Zuid-Kennemerland National Park
Dunes and hinterland
Zuid-Kennemerland is a dune region of approximately 3,800 hectares and is home to very special flora and fauna. The area is also known as Kennemerduinen. The first row of dunes faces the full force of the elements and only marram grass is strong enough to withstand the strong sea winds and the drifting sand. Behind it begins a dune area with thorn bushes, elderberry and seashore false bindweed. In some places fresh water bubbles up and you mainly see parnassia, orchids and sea bindweed and, since water extraction stopped in 2003, wet dune valleys have re-emerged in some places.
Wildlife lovers are also in luck because the national park is the habitat for a wide variety of animals. You often see fallow and roe deer, squirrels, rabbits and foxes here and the open dune areas are home to Bos taurus cattle, Shetland ponies and Konik horses. These animals ensure that the park is maintained naturally. Since 2007, a herd of wisents (European bison) has been roaming part of the area. But beware; the animals are not used to people and can be dangerous, which is why they live in an enclosed area. Book an excursion with a forest ranger to the habitat of these impressive animals and you can admire them from an appropriate distance. Over 100 bird species and around 20 butterfly species also live in the dunes.
Country estates in Zuid-Kennemerland
Dotted around the outer edge of the park are four country estates that were built centuries ago by wealthy city-dwellers and are now managed by Staatsbosbeheer (the government forestry organisation). Duin and Kruidberg, Midden-Herenduin, Heerenduinen and Koningshof have beautiful, landscaped gardens and are of great cultural and historical value. The estates seamlessly blend into the landscape and are surrounded by vast forests, dunes and heathland. They offer visitors the opportunity to enjoy the beautiful natural surroundings and discover the rich history of the region.
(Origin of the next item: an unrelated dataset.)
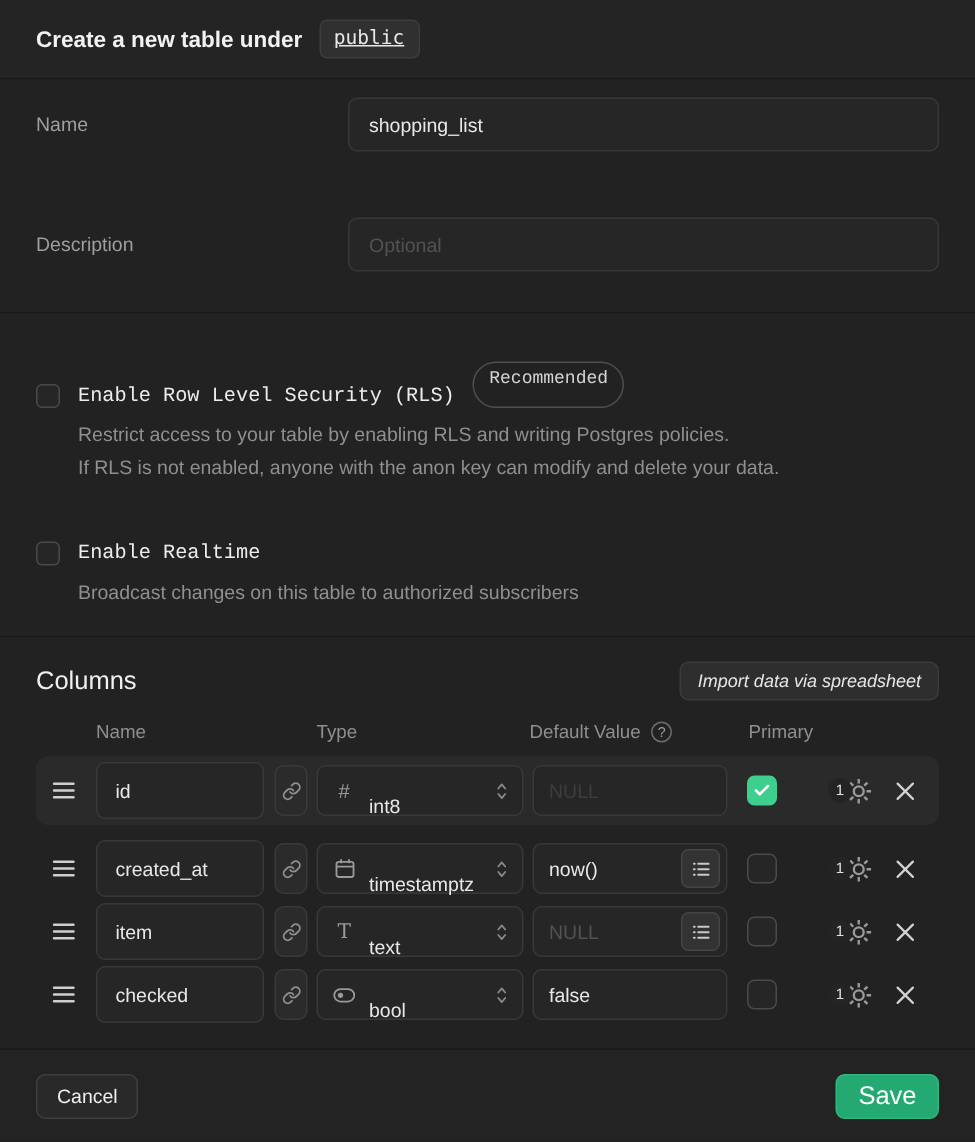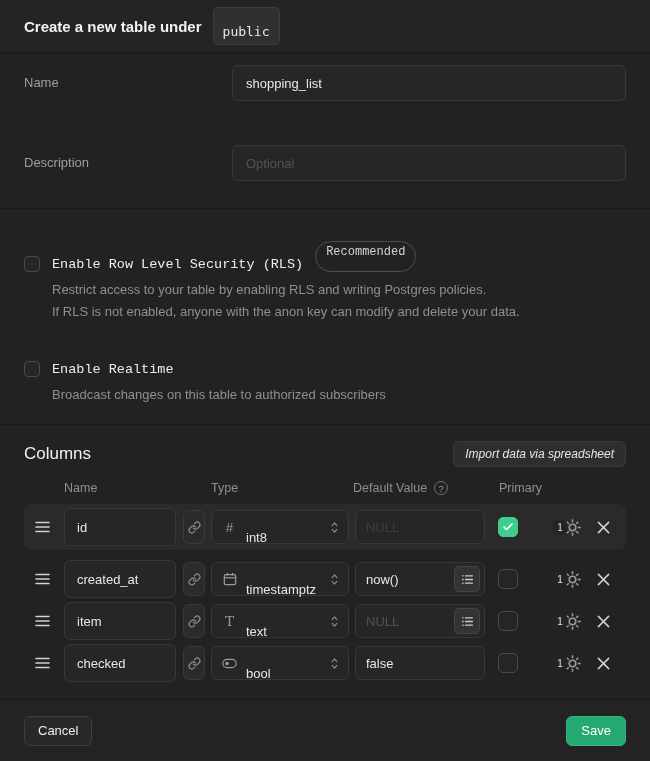"public" .schema-badge { padding: 16px 9px 5px -> 4px 9px 5px; text-decoration: none -> underline }
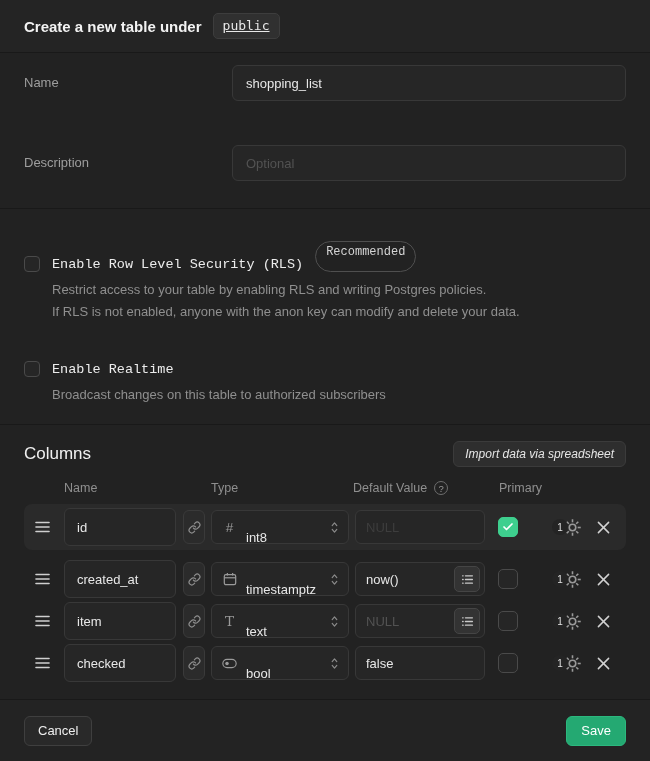"Save" .save-btn { font-size: 13px -> 17px }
The Atlantic Wall bunkers and the Remembrance Cemetery are traces of a darker past. During the Second World War, the Germans built many bunkers in the dunes as part of their Atlantic Wall line of defence. The cemetery is the final resting place of more than 300 brave resistance fighters executed in the dunes by the Nazis.
Walking and cycling
Zuid-Kennemerland National Park is the perfect place to go for anyone who enjoys hiking, cycling or horse riding. The area has several routes that allow you to explore the entire area. For example, walk along 't Wed, a natural lake that’s 250 metres wide and 200 metres long and is located between several dunes. Or hop on your bike and cycle along the bird lake in the heart of the nature reserve where you can watch birds in every season from the bird hide. Bridle paths also take you past several beautiful spots in the area. You can gallop along the beach or through the dunes. You can ride your own horse or go on a tour with a riding school. You’ll have a choice of short and long routes.
There’s no doubt that Zuid-Kennemerland National Park is a unique nature reserve with a diverse landscape. You’ll find dunes, beaches, forests, heaths and dune lakes and this combination of ecosystems creates a rich biodiversity with protected flora and fauna. The park is known for its active dune formation and houses a rich cultural heritage with historical buildings and country estates. Close to major urban areas such as iconic Amsterdam and the historic city of Haarlem, the park offers recreational opportunities such as hiking, cycling and bird watching. Zuid-Kennemerland is a special place where natural beauty, biodiversity and cultural history come together, a valuable destination for nature lovers and people looking for some fresh air and relaxation. You can even combine a visit to the national park with a beach holiday, as the area stretches from Zandvoort to Bloemendaal.